WHAT YOU ARE ASKED TO DO - Please restate each line of the data below exactly. Omit all images.

*** GIVEN ENTRIES ***

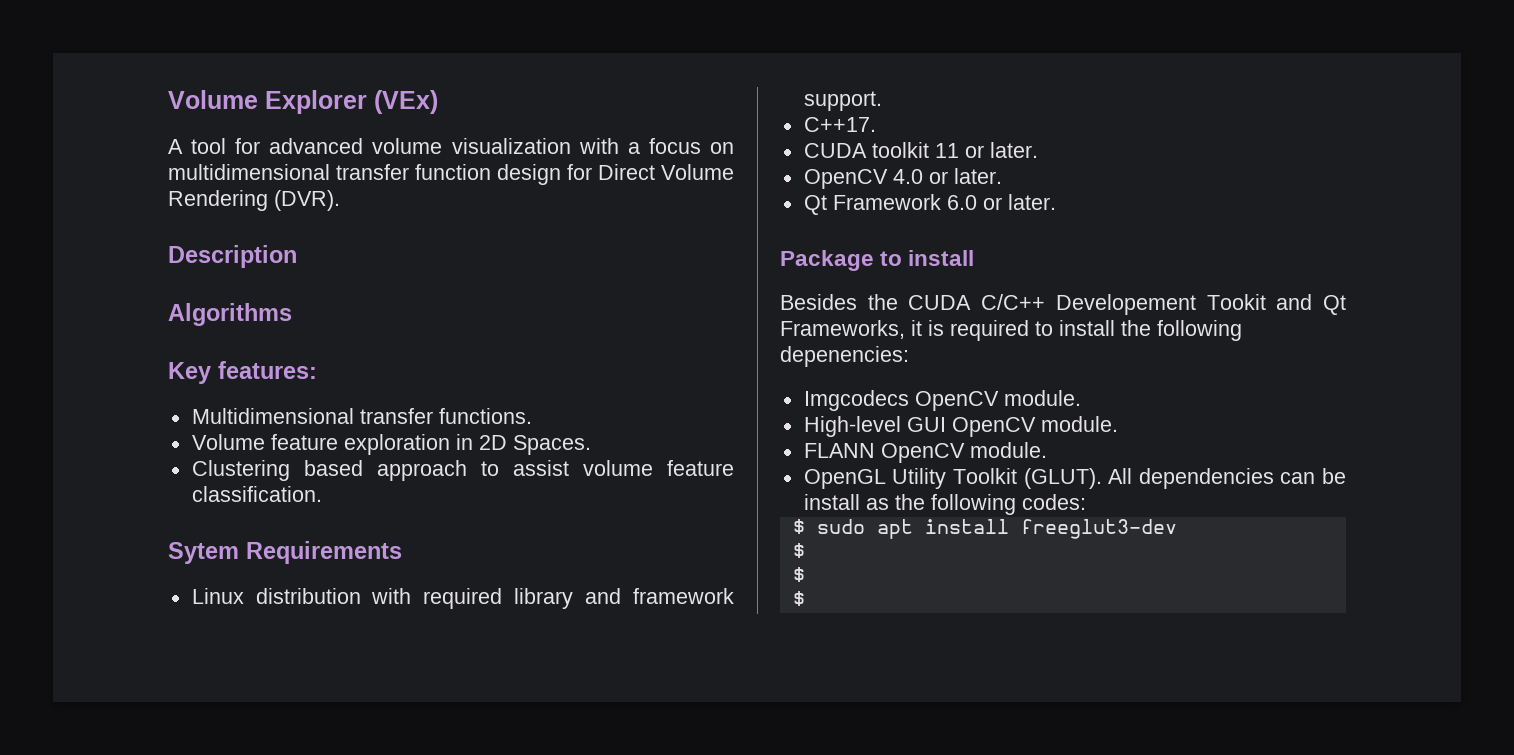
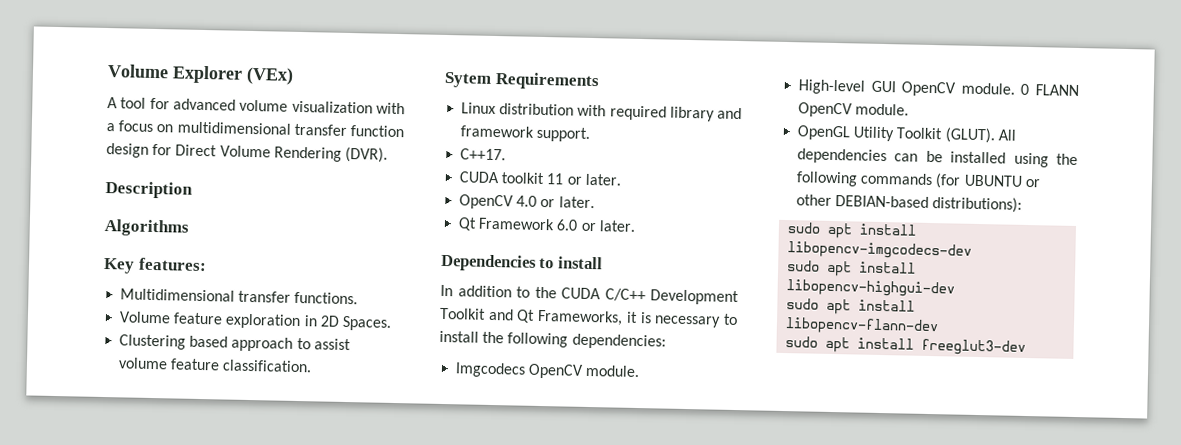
- Package to install
+ Dependencies to install
- Besides the CUDA C/C++ Developement Tookit and Qt Frameworks, it is required to install the following depenencies:
+ In addition to the CUDA C/C++ Development Toolkit and Qt Frameworks, it is necessary to install the following dependencies:
- High-level GUI OpenCV module.
- FLANN OpenCV module.
+ High-level GUI OpenCV module. 0 FLANN OpenCV module.
- All dependencies can be install as the following codes:
- $ sudo apt install freeglut3-dev
- $
- $
- $
+ All dependencies can be installed using the following commands (for UBUNTU or other DEBIAN-based distributions):
+ sudo apt install libopencv-imgcodecs-dev
+ sudo apt install libopencv-highgui-dev
+ sudo apt install libopencv-flann-dev
+ sudo apt install freeglut3-dev

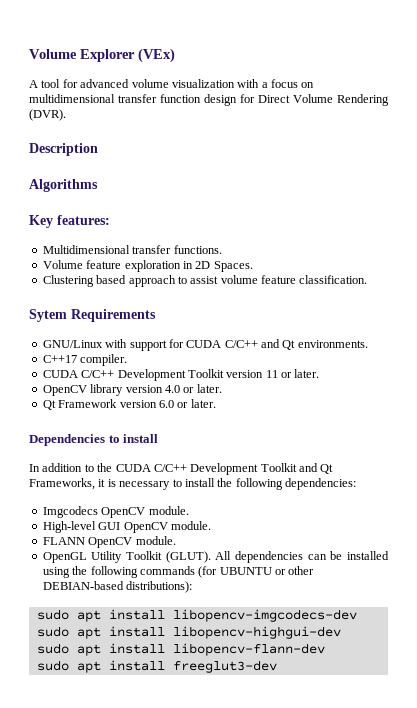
- Linux distribution with required library and framework support.
- C++17.
- CUDA toolkit 11 or later.
+ GNU/Linux with support for CUDA C/C++ and Qt environments.
+ C++17 compiler.
+ CUDA C/C++ Development Toolkit version 11 or later.
- OpenCV 4.0 or later.
+ OpenCV library version 4.0 or later.
- Qt Framework 6.0 or later.
+ Qt Framework version 6.0 or later.
- High-level GUI OpenCV module. 0 FLANN OpenCV module.
+ High-level GUI OpenCV module.
+ FLANN OpenCV module.

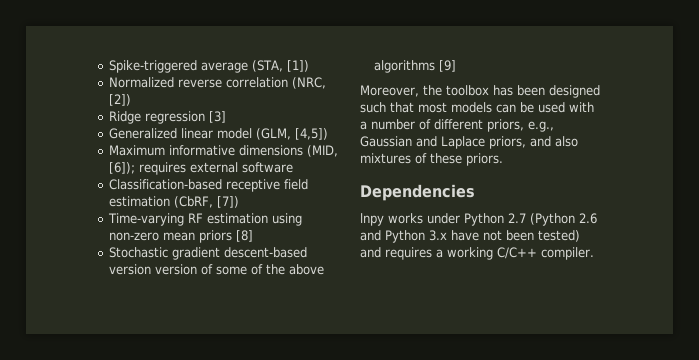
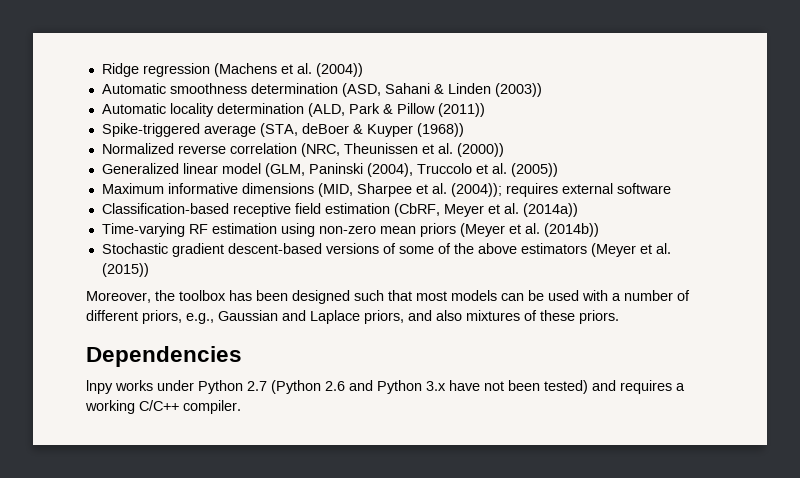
- Spike-triggered average (STA, [1])
+ Ridge regression (Machens et al. (2004))
+ Automatic smoothness determination (ASD, Sahani & Linden (2003))
+ Automatic locality determination (ALD, Park & Pillow (2011))
+ Spike-triggered average (STA, deBoer & Kuyper (1968))
- Normalized reverse correlation (NRC, [2])
- Ridge regression [3]
+ Normalized reverse correlation (NRC, Theunissen et al. (2000))
- Generalized linear model (GLM, [4,5])
+ Generalized linear model (GLM, Paninski (2004), Truccolo et al. (2005))
- Maximum informative dimensions (MID, [6]); requires external software
+ Maximum informative dimensions (MID, Sharpee et al. (2004)); requires external software
- Classification-based receptive field estimation (CbRF, [7])
+ Classification-based receptive field estimation (CbRF, Meyer et al. (2014a))
- Time-varying RF estimation using non-zero mean priors [8]
+ Time-varying RF estimation using non-zero mean priors (Meyer et al. (2014b))
- Stochastic gradient descent-based version version of some of the above algorithms [9]
+ Stochastic gradient descent-based versions of some of the above estimators (Meyer et al. (2015))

*** End of GIVEN ENTRIES ***

EXERCISE RESPONSE -
- Package to install
+ Dependencies to install
- Besides the CUDA C/C++ Developement Tookit and Qt Frameworks, it is required to install the following depenencies:
+ In addition to the CUDA C/C++ Development Toolkit and Qt Frameworks, it is necessary to install the following dependencies:
- High-level GUI OpenCV module.
- FLANN OpenCV module.
+ High-level GUI OpenCV module. 0 FLANN OpenCV module.
- All dependencies can be install as the following codes:
- $ sudo apt install freeglut3-dev
- $
- $
- $
+ All dependencies can be installed using the following commands (for UBUNTU or other DEBIAN-based distributions):
+ sudo apt install libopencv-imgcodecs-dev
+ sudo apt install libopencv-highgui-dev
+ sudo apt install libopencv-flann-dev
+ sudo apt install freeglut3-dev

- Linux distribution with required library and framework support.
- C++17.
- CUDA toolkit 11 or later.
+ GNU/Linux with support for CUDA C/C++ and Qt environments.
+ C++17 compiler.
+ CUDA C/C++ Development Toolkit version 11 or later.
- OpenCV 4.0 or later.
+ OpenCV library version 4.0 or later.
- Qt Framework 6.0 or later.
+ Qt Framework version 6.0 or later.
- High-level GUI OpenCV module. 0 FLANN OpenCV module.
+ High-level GUI OpenCV module.
+ FLANN OpenCV module.

- Spike-triggered average (STA, [1])
+ Ridge regression (Machens et al. (2004))
+ Automatic smoothness determination (ASD, Sahani & Linden (2003))
+ Automatic locality determination (ALD, Park & Pillow (2011))
+ Spike-triggered average (STA, deBoer & Kuyper (1968))
- Normalized reverse correlation (NRC, [2])
- Ridge regression [3]
+ Normalized reverse correlation (NRC, Theunissen et al. (2000))
- Generalized linear model (GLM, [4,5])
+ Generalized linear model (GLM, Paninski (2004), Truccolo et al. (2005))
- Maximum informative dimensions (MID, [6]); requires external software
+ Maximum informative dimensions (MID, Sharpee et al. (2004)); requires external software
- Classification-based receptive field estimation (CbRF, [7])
+ Classification-based receptive field estimation (CbRF, Meyer et al. (2014a))
- Time-varying RF estimation using non-zero mean priors [8]
+ Time-varying RF estimation using non-zero mean priors (Meyer et al. (2014b))
- Stochastic gradient descent-based version version of some of the above algorithms [9]
+ Stochastic gradient descent-based versions of some of the above estimators (Meyer et al. (2015))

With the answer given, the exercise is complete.